Dying and death are incredibly challenging topics for many to discuss, yet they are issues we address openly.
Katie Simmons was previously a primary school teacher before transitioning into a role as a children’s rights advocate and educator. She now dedicates her time to working with children who have limited life expectancies.
She takes on a distinctive role in a UK hospice where she brings schooling directly to terminally ill children who can no longer attend regular classes. This ensures they do not miss out on education and stimulation, which are crucial for their well-being.
After Katie first started working at Ty Hafan children’s hospice in Sully, Vale of Glamorgan, with the aim of establishing a youth board and promoting children’s rights, her position there was specially created for her.
Although some hospices may have NHS teachers who assist residents or siblings with homework visits, Katie’s specialized position allows her to implement a program for a child either at their home or occasionally within the school setting when they face difficulties and require additional assistance.
The age of her students ranges from three to 18 years old, and although she hasn’t supported an A-level student yet, she does have one who is studying for their GCSEs.
“Kids are surviving more due to significant advancements in medical science,” stated Katie.
If children are living longer lives, then it becomes even more crucial for them to receive an education and obtain some credentials. This will help ensure they feel capable of continuing their journey through life and finding a sense of purpose.
She mentioned that bedridden children might spend most of their time playing games, adding, “you know it’s not beneficial for them.”
‘They do not view their lives as being unfortunate.’
Katie mentioned that she seldom encounters a mindset of “why bother with learning” among the youth she assists.
When working with the children I encounter, they do not view their situations as ‘I am about to pass away.’ Instead, they simply aim to make the most out of their lives.
As you know, they are only kids. They still desire communication. They still crave friendship.
I have a 17-year-old child who is really eager to find a girlfriend, as they still desire many of these experiences. They feel their life isn’t sad at all.
Some kids go to regular schools, whereas those with more intricate needs require alternative forms of education tailored specifically for them.

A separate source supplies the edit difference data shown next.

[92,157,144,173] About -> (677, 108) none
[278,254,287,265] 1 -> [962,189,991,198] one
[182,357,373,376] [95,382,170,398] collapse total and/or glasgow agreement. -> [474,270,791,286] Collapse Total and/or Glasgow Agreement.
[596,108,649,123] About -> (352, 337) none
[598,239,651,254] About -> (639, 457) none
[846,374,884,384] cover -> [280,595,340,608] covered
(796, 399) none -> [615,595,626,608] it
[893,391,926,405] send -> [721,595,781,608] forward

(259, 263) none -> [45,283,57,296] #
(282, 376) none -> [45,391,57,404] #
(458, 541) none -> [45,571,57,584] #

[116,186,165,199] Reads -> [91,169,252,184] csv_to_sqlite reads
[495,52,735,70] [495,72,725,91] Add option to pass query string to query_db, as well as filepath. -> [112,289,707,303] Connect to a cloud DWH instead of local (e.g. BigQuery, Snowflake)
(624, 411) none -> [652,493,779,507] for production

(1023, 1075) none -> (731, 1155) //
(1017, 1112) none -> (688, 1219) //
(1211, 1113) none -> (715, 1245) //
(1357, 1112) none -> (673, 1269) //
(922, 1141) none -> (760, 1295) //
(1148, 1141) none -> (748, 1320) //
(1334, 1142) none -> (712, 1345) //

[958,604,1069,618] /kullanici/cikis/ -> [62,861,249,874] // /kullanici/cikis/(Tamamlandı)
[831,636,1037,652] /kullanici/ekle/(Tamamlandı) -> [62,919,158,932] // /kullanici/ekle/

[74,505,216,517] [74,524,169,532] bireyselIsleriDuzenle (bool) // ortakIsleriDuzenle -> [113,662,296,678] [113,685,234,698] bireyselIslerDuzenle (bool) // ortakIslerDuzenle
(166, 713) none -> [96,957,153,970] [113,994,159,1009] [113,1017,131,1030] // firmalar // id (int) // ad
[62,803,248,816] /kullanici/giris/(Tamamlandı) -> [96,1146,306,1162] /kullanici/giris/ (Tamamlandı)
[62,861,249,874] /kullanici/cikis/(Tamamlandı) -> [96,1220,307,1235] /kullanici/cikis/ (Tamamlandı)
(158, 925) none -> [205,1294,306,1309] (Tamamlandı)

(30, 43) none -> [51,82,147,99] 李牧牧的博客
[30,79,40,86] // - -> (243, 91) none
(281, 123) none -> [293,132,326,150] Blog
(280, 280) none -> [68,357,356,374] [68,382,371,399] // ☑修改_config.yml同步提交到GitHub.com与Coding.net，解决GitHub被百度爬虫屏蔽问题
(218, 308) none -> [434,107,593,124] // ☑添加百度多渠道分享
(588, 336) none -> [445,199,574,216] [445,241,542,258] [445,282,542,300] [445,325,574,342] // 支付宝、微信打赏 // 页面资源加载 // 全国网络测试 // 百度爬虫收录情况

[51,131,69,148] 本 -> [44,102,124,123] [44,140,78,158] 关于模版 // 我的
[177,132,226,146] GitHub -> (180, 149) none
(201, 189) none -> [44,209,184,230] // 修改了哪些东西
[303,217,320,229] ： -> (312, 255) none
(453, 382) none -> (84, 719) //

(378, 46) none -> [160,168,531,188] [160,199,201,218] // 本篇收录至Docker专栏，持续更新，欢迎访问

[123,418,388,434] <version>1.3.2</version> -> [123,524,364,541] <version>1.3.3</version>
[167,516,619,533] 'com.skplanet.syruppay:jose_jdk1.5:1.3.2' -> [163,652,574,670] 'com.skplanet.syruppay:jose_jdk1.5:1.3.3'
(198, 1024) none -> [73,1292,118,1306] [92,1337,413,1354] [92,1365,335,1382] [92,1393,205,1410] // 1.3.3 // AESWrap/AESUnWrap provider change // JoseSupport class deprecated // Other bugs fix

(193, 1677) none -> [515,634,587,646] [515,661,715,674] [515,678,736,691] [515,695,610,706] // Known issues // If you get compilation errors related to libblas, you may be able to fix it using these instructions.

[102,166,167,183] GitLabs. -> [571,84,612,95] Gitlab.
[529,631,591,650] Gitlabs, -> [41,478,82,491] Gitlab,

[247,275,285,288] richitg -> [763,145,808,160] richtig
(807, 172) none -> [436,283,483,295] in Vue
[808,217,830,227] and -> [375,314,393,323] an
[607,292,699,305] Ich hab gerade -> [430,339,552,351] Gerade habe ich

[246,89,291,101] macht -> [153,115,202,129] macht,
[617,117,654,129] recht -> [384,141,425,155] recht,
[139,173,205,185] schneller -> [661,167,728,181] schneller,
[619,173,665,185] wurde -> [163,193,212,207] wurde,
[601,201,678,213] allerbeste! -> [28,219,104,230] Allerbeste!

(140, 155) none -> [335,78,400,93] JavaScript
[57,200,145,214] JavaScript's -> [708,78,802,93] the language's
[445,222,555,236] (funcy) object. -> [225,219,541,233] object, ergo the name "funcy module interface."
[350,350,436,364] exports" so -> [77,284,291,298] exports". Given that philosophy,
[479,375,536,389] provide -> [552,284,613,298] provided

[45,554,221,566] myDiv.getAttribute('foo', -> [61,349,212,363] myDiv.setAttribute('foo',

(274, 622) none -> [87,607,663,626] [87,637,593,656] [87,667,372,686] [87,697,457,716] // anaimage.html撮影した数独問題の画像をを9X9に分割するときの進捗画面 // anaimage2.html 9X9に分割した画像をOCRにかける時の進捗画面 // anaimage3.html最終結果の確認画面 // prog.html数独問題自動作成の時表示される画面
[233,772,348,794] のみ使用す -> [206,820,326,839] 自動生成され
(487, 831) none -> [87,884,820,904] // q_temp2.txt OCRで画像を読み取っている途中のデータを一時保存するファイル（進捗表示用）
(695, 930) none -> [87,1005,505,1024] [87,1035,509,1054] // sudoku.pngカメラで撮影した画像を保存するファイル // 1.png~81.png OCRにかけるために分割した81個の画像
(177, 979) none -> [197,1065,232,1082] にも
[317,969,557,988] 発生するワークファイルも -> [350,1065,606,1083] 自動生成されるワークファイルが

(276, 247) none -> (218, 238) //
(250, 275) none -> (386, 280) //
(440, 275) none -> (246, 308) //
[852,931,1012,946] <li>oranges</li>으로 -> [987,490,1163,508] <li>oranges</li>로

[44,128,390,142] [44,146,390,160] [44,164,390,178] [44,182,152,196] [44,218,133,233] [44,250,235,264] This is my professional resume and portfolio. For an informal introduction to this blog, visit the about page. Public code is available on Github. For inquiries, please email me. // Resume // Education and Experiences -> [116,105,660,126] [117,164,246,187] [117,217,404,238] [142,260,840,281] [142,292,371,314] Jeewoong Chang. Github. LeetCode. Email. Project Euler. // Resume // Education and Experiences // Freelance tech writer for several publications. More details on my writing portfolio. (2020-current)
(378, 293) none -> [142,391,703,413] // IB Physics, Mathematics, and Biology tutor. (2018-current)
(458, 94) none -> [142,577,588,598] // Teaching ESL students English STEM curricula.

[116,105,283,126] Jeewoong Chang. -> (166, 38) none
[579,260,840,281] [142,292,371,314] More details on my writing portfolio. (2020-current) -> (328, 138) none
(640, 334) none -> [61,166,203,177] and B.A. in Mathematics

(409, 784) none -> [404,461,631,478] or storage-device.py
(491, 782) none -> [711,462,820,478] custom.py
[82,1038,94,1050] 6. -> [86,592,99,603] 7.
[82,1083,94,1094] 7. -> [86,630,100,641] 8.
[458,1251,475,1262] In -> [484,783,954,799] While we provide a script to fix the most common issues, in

Among them is 12-year-old Felix Forbes from Llantwit Major, Vale of Glamorgan, who attends Ysgol-y-Deri special school in Penarth.
Born with Miller-Dieker syndrome, he experiences irregular brain growth. According to his mother, Alex, this condition prevents him from walking or speaking, necessitates feeding via a tube, and leads to frequent seizures every day.
Felix was initially introduced to Ty Hafan when he was just four months old, and his family has received continuous support through counseling services, temporary respite care, and a sibling group specifically designed for his younger sisters, Lottie and Maggie.
Around early October, Felix became extremely ill, and his condition was deemed terminal. We were at the hospital where they told us there was nothing else they could do for him, so we were moved to Ty Hafan,” explained Alex.
He managed to turn things around miraculously, though it was a gradual process returning to normalcy. However, he couldn’t return to school as the care plans needed adjustments.
Following her discharge from the hospital, Ty Hafan informed Alex about the potential for Katie to work alongside Felix, prompting her response, “Oh my God, please.”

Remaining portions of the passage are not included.